◆ Work item
Every record here needs to be written out again exactly.

◆ Excerpted records
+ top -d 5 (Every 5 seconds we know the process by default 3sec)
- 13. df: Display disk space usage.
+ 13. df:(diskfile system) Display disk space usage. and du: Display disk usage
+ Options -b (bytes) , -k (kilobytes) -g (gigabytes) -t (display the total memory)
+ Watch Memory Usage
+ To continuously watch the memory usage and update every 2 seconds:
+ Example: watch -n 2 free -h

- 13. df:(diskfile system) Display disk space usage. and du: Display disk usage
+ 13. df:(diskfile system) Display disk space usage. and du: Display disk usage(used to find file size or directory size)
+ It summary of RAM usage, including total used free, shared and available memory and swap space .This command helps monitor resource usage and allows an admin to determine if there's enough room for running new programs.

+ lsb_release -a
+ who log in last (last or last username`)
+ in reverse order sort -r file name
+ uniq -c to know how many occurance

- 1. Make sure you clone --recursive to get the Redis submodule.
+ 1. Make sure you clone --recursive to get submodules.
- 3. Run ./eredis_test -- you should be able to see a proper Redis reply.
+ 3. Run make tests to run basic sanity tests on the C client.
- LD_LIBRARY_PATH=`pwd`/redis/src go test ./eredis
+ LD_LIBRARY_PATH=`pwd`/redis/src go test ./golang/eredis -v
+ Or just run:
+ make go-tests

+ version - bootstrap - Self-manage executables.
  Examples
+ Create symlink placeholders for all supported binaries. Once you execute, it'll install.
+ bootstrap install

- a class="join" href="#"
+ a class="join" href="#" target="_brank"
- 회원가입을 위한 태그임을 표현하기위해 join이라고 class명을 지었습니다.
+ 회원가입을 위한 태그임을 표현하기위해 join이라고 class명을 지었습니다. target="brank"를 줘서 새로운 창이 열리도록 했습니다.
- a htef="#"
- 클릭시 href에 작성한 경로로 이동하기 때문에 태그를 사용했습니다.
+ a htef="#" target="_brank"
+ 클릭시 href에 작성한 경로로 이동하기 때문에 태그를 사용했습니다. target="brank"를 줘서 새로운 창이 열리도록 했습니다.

◆ Your solution
+ top -d 5 (Every 5 seconds we know the process by default 3sec)
- 13. df: Display disk space usage.
+ 13. df:(diskfile system) Display disk space usage. and du: Display disk usage
+ Options -b (bytes) , -k (kilobytes) -g (gigabytes) -t (display the total memory)
+ Watch Memory Usage
+ To continuously watch the memory usage and update every 2 seconds:
+ Example: watch -n 2 free -h

- 13. df:(diskfile system) Display disk space usage. and du: Display disk usage
+ 13. df:(diskfile system) Display disk space usage. and du: Display disk usage(used to find file size or directory size)
+ It summary of RAM usage, including total used free, shared and available memory and swap space .This command helps monitor resource usage and allows an admin to determine if there's enough room for running new programs.

+ lsb_release -a
+ who log in last (last or last username`)
+ in reverse order sort -r file name
+ uniq -c to know how many occurance

- 1. Make sure you clone --recursive to get the Redis submodule.
+ 1. Make sure you clone --recursive to get submodules.
- 3. Run ./eredis_test -- you should be able to see a proper Redis reply.
+ 3. Run make tests to run basic sanity tests on the C client.
- LD_LIBRARY_PATH=`pwd`/redis/src go test ./eredis
+ LD_LIBRARY_PATH=`pwd`/redis/src go test ./golang/eredis -v
+ Or just run:
+ make go-tests

+ version - bootstrap - Self-manage executables.
  Examples
+ Create symlink placeholders for all supported binaries. Once you execute, it'll install.
+ bootstrap install

- a class="join" href="#"
+ a class="join" href="#" target="_brank"
- 회원가입을 위한 태그임을 표현하기위해 join이라고 class명을 지었습니다.
+ 회원가입을 위한 태그임을 표현하기위해 join이라고 class명을 지었습니다. target="brank"를 줘서 새로운 창이 열리도록 했습니다.
- a htef="#"
- 클릭시 href에 작성한 경로로 이동하기 때문에 태그를 사용했습니다.
+ a htef="#" target="_brank"
+ 클릭시 href에 작성한 경로로 이동하기 때문에 태그를 사용했습니다. target="brank"를 줘서 새로운 창이 열리도록 했습니다.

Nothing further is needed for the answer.